[Content revision data]
———

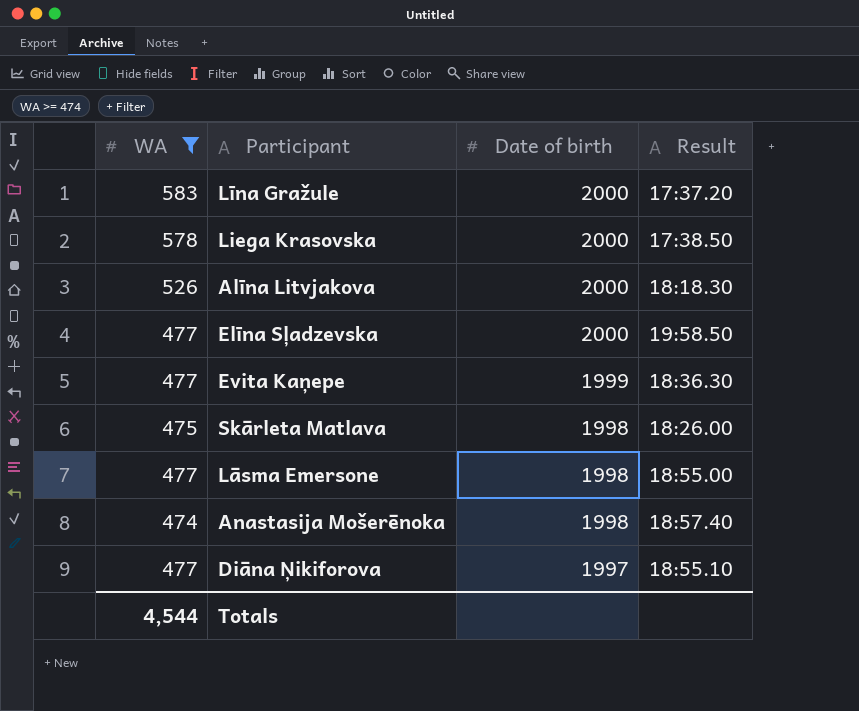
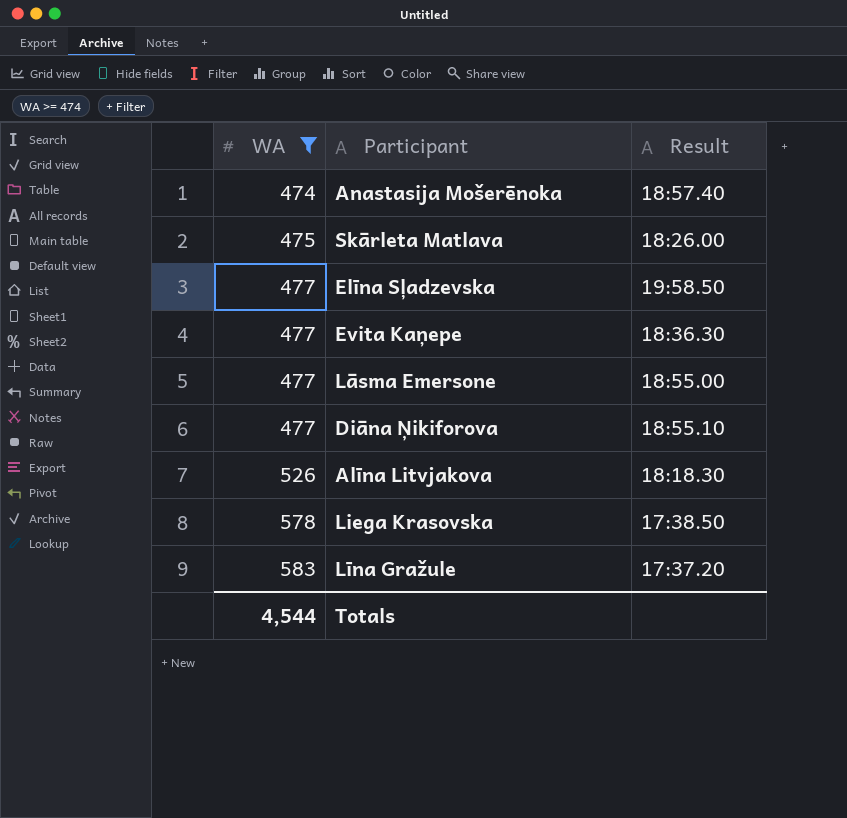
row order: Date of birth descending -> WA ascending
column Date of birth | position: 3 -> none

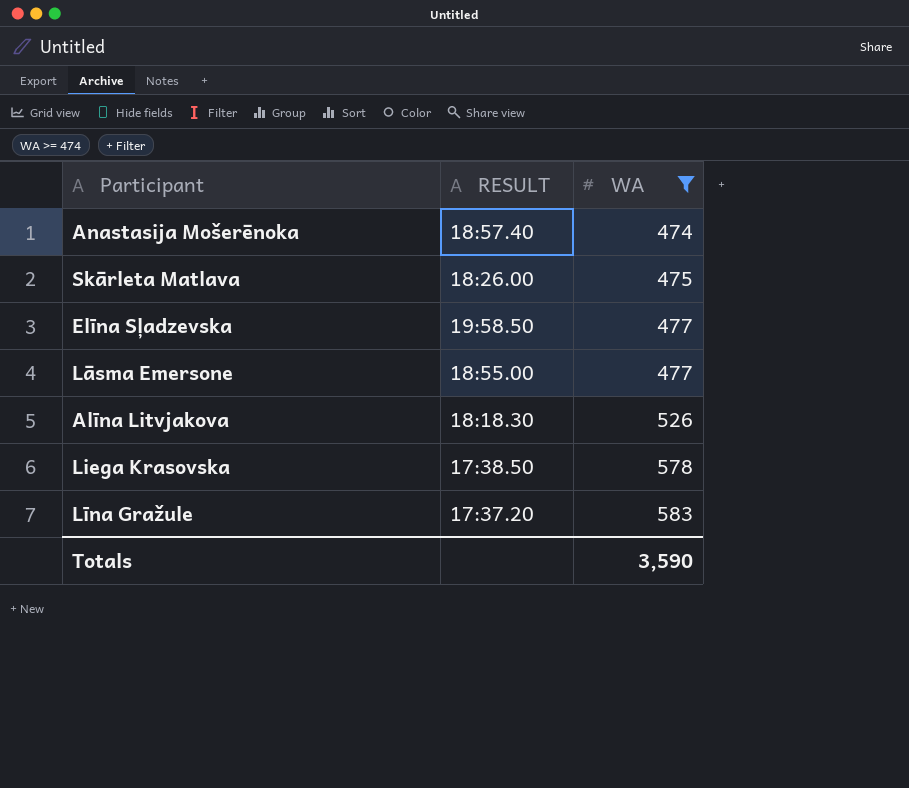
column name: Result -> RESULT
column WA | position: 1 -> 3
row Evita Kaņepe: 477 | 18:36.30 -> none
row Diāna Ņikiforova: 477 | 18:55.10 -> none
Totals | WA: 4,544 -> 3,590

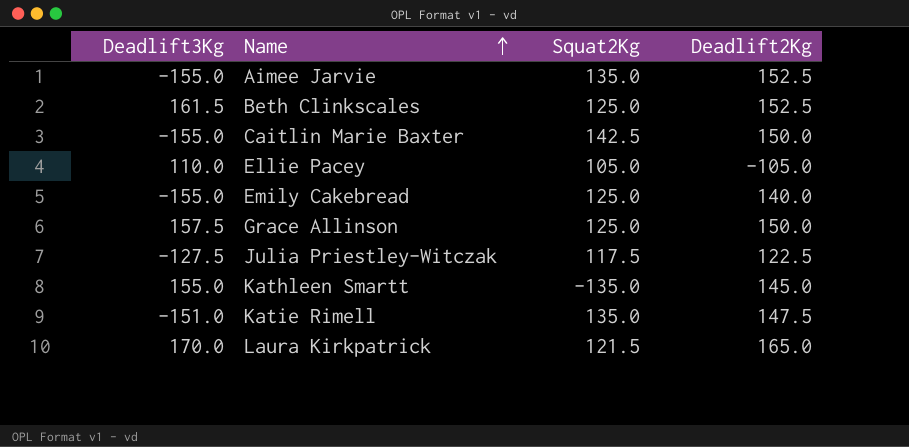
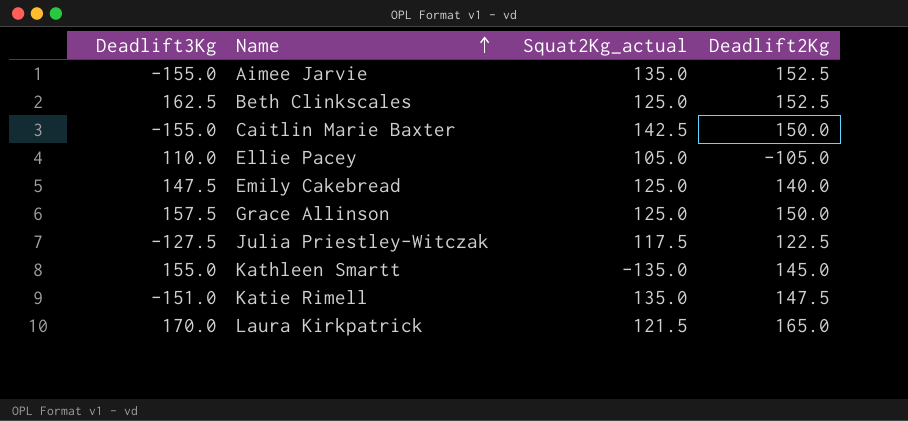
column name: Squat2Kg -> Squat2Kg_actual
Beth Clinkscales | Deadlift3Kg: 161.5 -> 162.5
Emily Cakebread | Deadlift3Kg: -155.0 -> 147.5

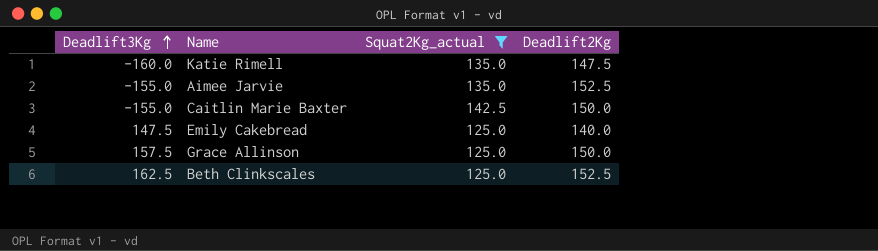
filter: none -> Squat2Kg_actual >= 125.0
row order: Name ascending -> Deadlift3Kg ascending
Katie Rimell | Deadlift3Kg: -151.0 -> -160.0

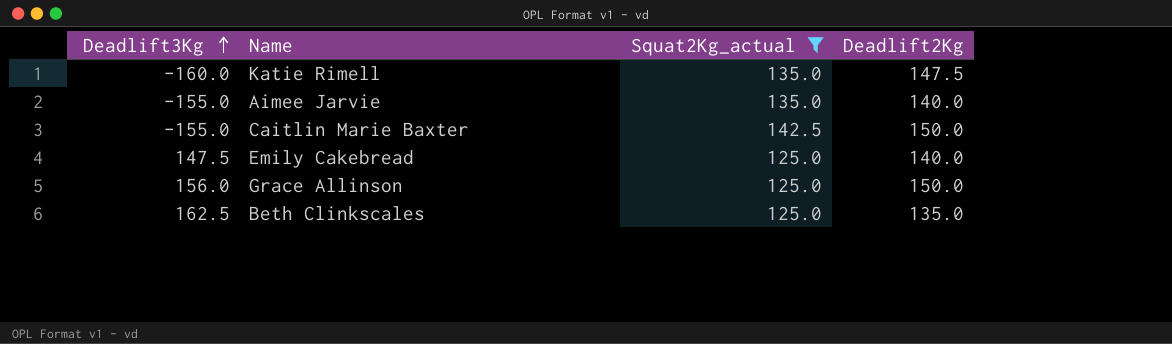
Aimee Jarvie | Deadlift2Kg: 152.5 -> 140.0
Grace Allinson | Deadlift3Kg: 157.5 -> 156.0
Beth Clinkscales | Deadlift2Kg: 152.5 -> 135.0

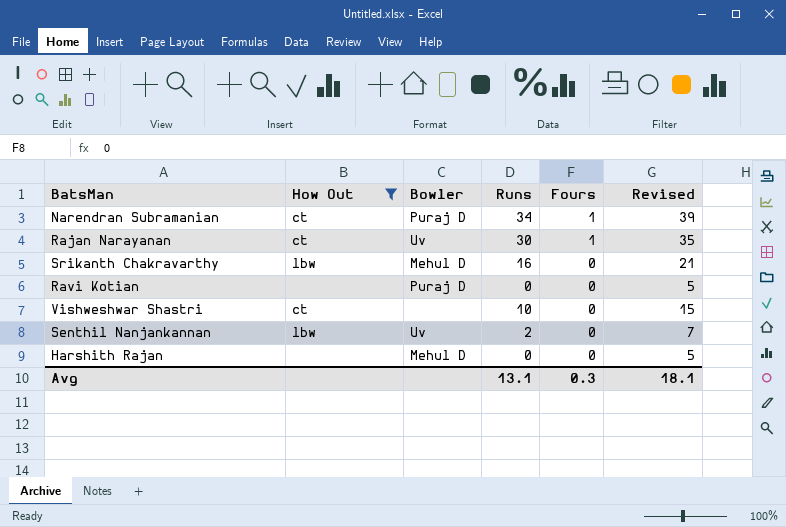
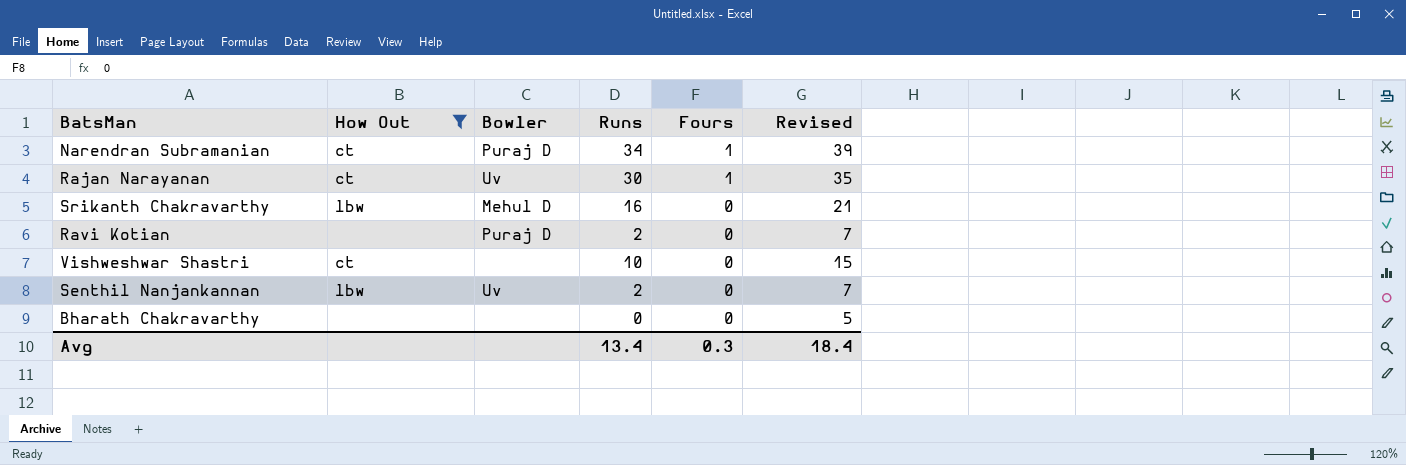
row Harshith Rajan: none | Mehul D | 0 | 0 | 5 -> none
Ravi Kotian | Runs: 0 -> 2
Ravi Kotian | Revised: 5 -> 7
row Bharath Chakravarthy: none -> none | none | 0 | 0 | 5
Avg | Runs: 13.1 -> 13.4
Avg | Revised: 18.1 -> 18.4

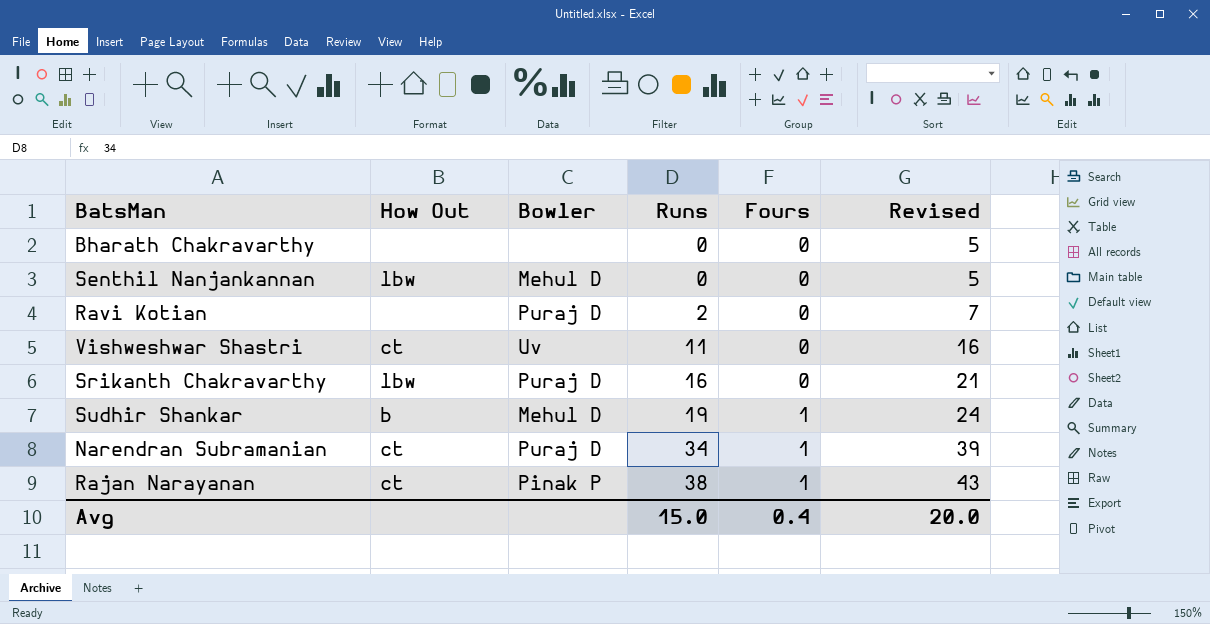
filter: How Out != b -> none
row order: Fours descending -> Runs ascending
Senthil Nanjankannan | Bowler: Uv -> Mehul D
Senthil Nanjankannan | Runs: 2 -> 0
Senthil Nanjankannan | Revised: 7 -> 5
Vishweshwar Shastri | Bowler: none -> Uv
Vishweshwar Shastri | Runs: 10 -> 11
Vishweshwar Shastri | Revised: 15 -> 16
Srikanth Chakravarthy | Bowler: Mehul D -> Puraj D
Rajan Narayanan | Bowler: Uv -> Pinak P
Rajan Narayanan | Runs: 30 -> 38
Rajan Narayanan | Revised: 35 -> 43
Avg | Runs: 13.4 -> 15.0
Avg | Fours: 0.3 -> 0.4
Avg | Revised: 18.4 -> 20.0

———

→ **What to produce**
An exact copy of the lines above, from the first through the line that holds "filter: none -> Squat2Kg_actual >= 125.0", is what is needed; leave the pictures out.

→ **Reply**
row order: Date of birth descending -> WA ascending
column Date of birth | position: 3 -> none

column name: Result -> RESULT
column WA | position: 1 -> 3
row Evita Kaņepe: 477 | 18:36.30 -> none
row Diāna Ņikiforova: 477 | 18:55.10 -> none
Totals | WA: 4,544 -> 3,590

column name: Squat2Kg -> Squat2Kg_actual
Beth Clinkscales | Deadlift3Kg: 161.5 -> 162.5
Emily Cakebread | Deadlift3Kg: -155.0 -> 147.5

filter: none -> Squat2Kg_actual >= 125.0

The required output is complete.